Start of Records

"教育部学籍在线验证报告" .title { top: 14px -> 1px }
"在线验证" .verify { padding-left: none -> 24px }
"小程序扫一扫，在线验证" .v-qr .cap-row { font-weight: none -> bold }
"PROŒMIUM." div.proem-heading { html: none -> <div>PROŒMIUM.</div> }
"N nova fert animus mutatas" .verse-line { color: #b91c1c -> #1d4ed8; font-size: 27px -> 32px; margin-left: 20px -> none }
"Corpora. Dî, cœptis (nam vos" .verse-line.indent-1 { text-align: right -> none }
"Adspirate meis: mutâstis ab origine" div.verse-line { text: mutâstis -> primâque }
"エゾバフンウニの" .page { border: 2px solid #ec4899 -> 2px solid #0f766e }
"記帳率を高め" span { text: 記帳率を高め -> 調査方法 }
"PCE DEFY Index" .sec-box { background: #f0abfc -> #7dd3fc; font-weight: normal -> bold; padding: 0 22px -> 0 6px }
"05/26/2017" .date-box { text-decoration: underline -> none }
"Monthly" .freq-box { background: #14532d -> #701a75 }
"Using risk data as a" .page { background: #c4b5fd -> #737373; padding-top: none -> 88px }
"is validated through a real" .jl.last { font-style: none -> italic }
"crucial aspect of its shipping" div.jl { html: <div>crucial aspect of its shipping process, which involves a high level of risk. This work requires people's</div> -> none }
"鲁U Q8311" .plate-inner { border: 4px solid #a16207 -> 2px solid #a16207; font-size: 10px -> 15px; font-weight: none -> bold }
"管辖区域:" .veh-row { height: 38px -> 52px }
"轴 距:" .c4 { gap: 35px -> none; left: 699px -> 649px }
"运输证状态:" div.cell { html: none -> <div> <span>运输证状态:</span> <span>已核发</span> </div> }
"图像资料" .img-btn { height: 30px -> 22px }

End of Records

(Task brief):
Nothing but the lines from the one containing "height: 38px ->" through the last line of the material should be returned, each exactly as written, both ends included.

(Result below):
"管辖区域:" .veh-row { height: 38px -> 52px }
"轴 距:" .c4 { gap: 35px -> none; left: 699px -> 649px }
"运输证状态:" div.cell { html: none -> <div> <span>运输证状态:</span> <span>已核发</span> </div> }
"图像资料" .img-btn { height: 30px -> 22px }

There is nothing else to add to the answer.